Exercise requirements
Using the listing below, output only the lines from the one that contains "[290,289,716,305] 2,685 emojis, including" through the one that contains "[214,684,296,701] arguments, ->", inclusive, exactly as given and without images.

Data provided
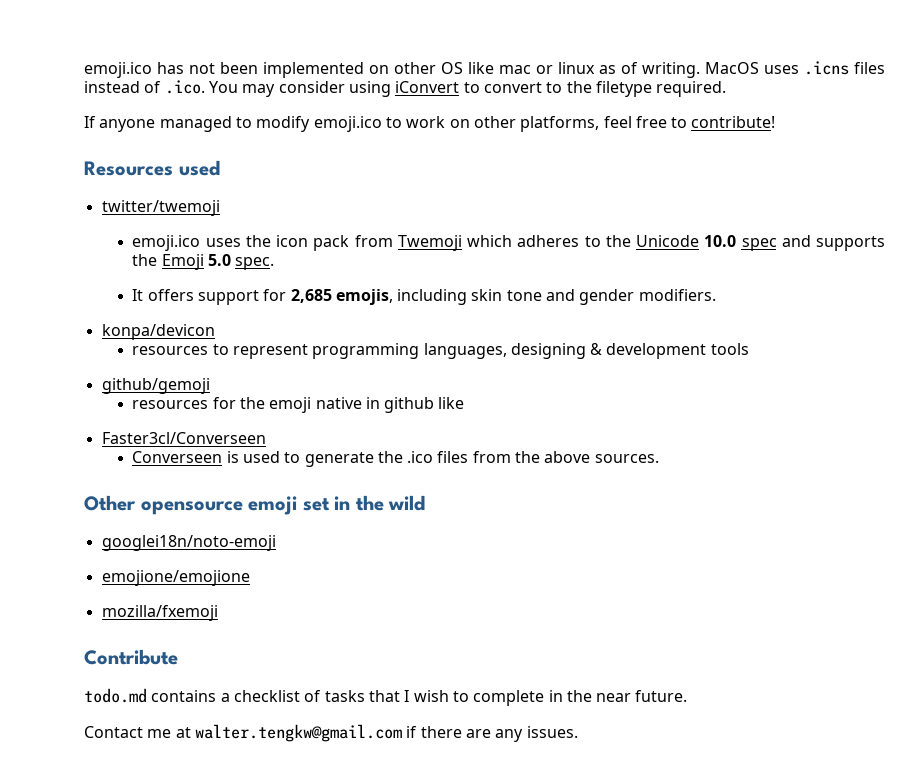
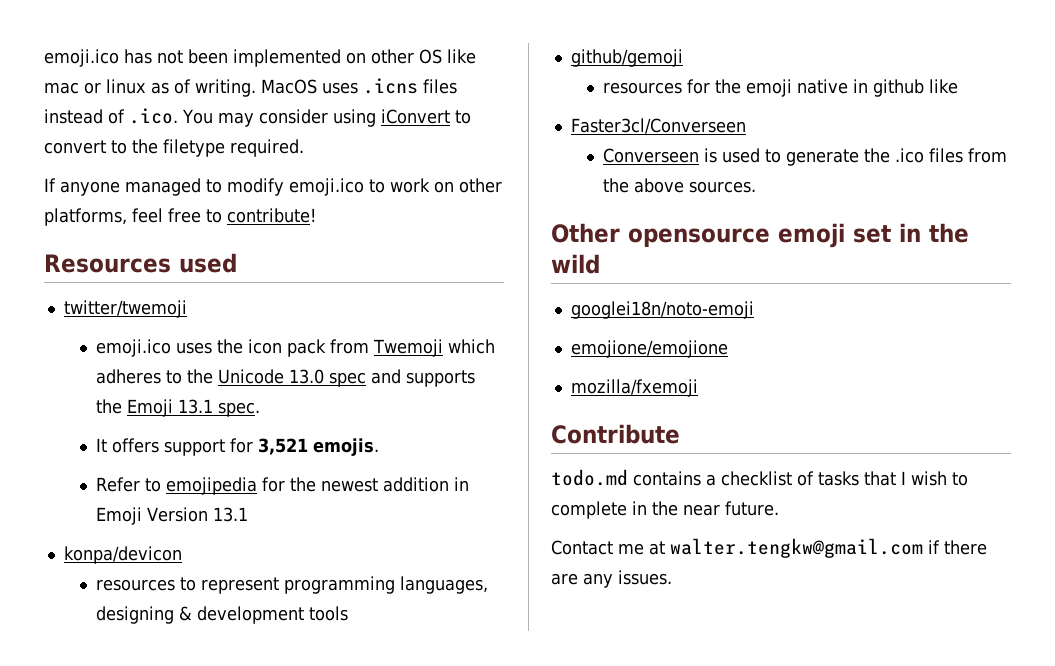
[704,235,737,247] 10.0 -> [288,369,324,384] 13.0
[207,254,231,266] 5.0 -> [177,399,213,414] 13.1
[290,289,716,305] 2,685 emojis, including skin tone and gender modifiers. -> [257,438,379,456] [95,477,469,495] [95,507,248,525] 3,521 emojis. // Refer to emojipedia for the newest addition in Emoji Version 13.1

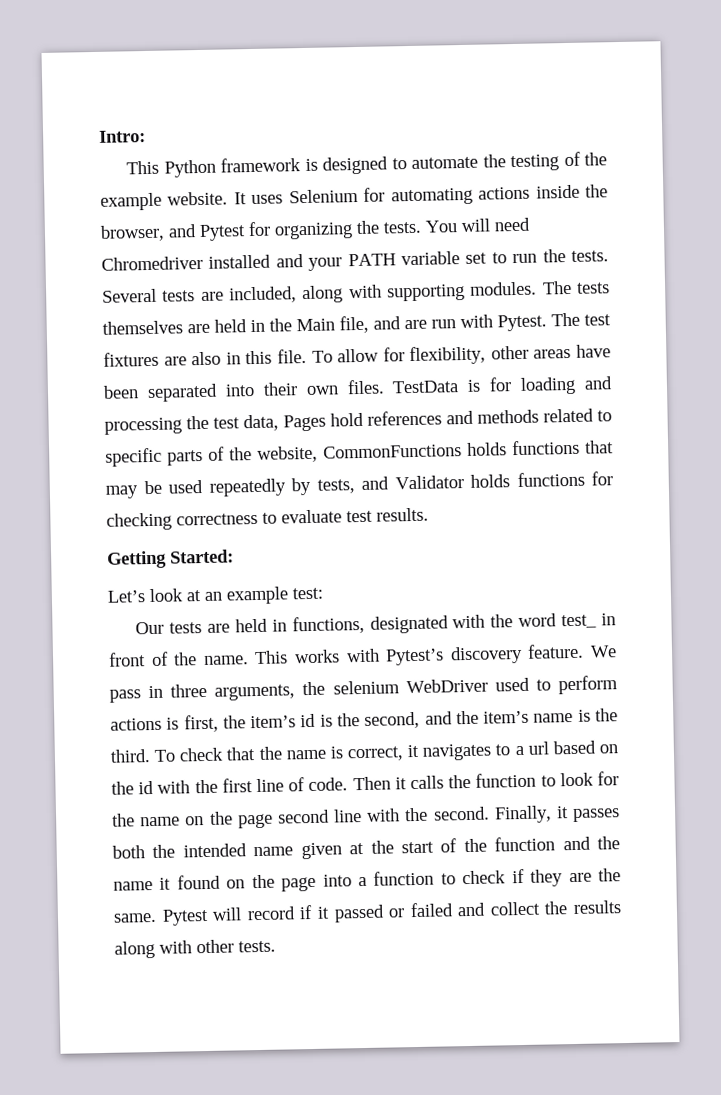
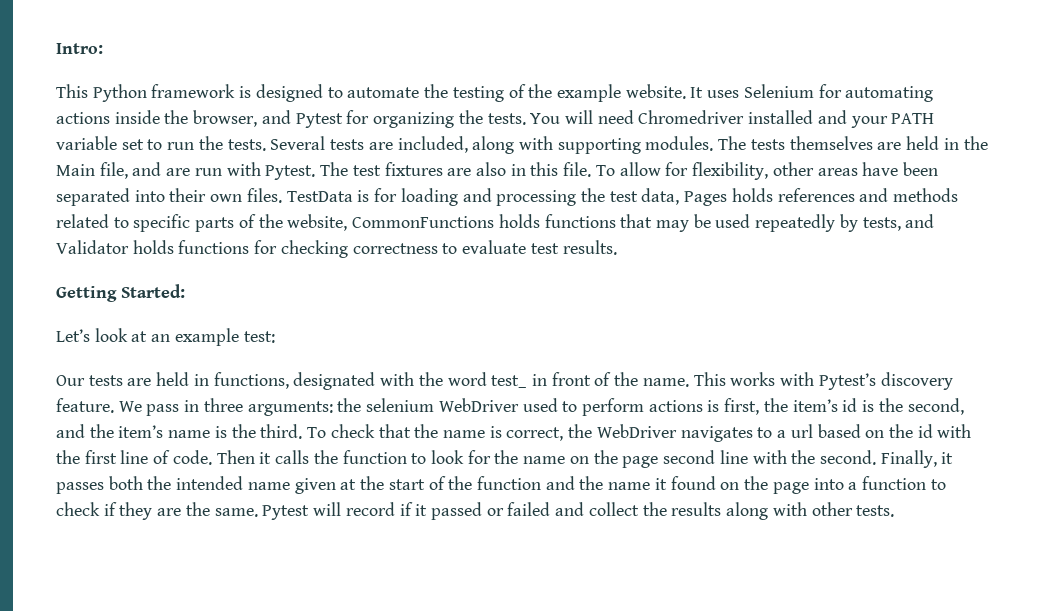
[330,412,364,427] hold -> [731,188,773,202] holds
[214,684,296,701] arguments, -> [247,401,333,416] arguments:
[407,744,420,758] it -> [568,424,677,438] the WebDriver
--
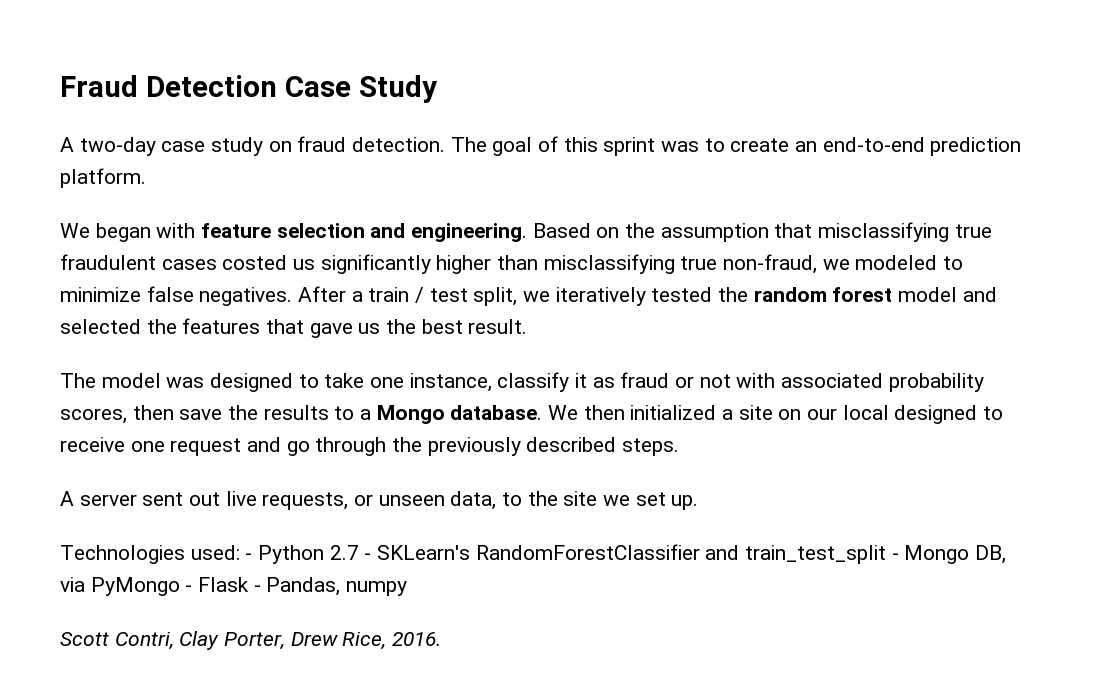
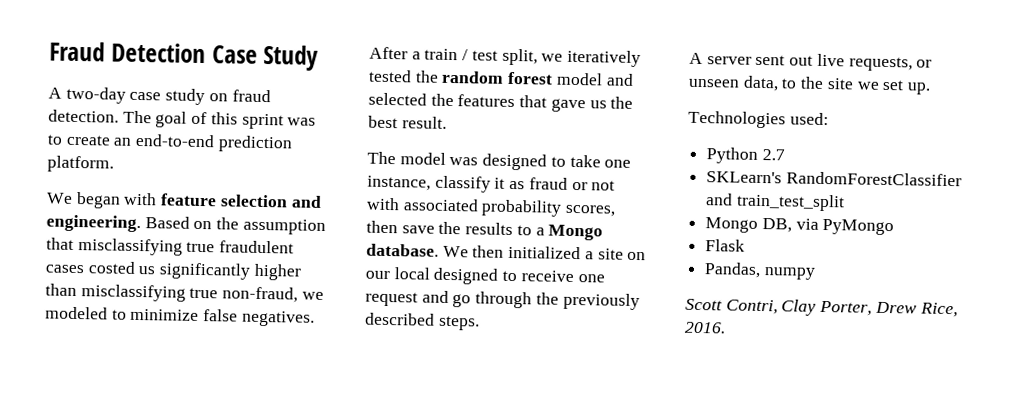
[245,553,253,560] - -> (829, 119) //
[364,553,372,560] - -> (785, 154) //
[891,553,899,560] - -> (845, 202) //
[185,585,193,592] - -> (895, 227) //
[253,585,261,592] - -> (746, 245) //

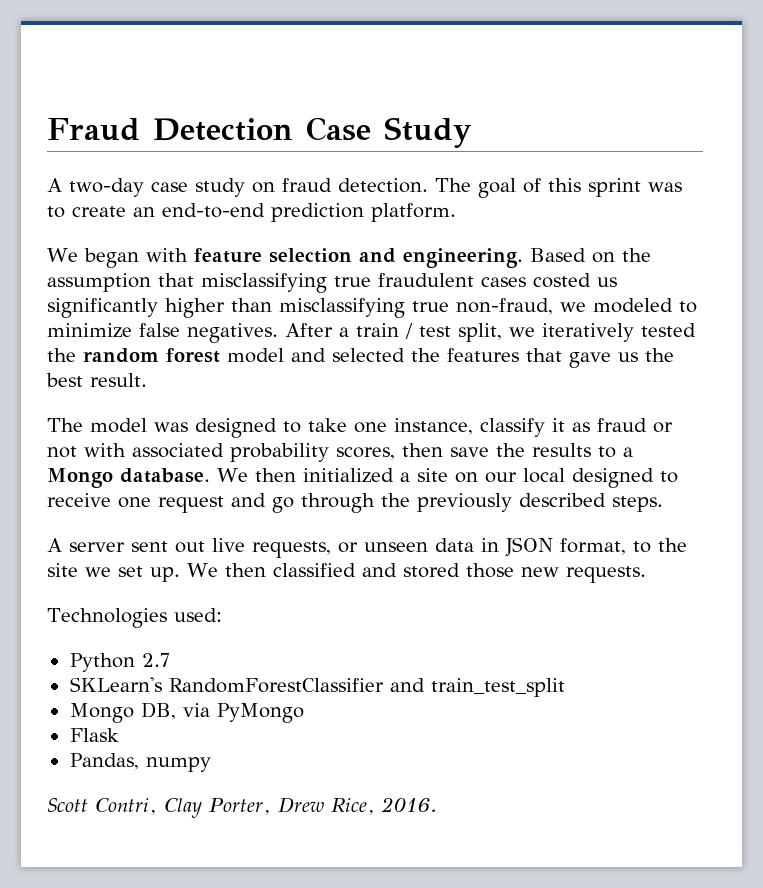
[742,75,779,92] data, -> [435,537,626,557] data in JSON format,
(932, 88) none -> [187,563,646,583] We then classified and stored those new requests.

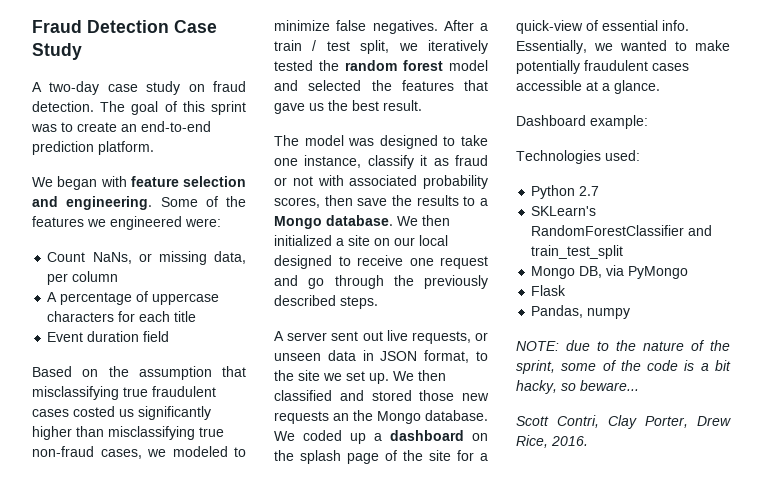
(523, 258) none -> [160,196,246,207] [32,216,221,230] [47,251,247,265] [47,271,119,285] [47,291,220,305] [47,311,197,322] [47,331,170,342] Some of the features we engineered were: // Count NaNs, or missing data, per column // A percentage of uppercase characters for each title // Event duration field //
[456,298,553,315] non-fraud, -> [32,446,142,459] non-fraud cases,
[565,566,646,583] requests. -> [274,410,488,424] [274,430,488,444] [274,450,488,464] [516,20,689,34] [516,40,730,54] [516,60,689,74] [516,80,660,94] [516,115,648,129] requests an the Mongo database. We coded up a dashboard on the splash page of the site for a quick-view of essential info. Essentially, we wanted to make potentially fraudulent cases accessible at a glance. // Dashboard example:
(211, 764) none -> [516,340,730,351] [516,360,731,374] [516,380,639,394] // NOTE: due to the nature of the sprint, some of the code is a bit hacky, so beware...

Your response
[290,289,716,305] 2,685 emojis, including skin tone and gender modifiers. -> [257,438,379,456] [95,477,469,495] [95,507,248,525] 3,521 emojis. // Refer to emojipedia for the newest addition in Emoji Version 13.1

[330,412,364,427] hold -> [731,188,773,202] holds
[214,684,296,701] arguments, -> [247,401,333,416] arguments:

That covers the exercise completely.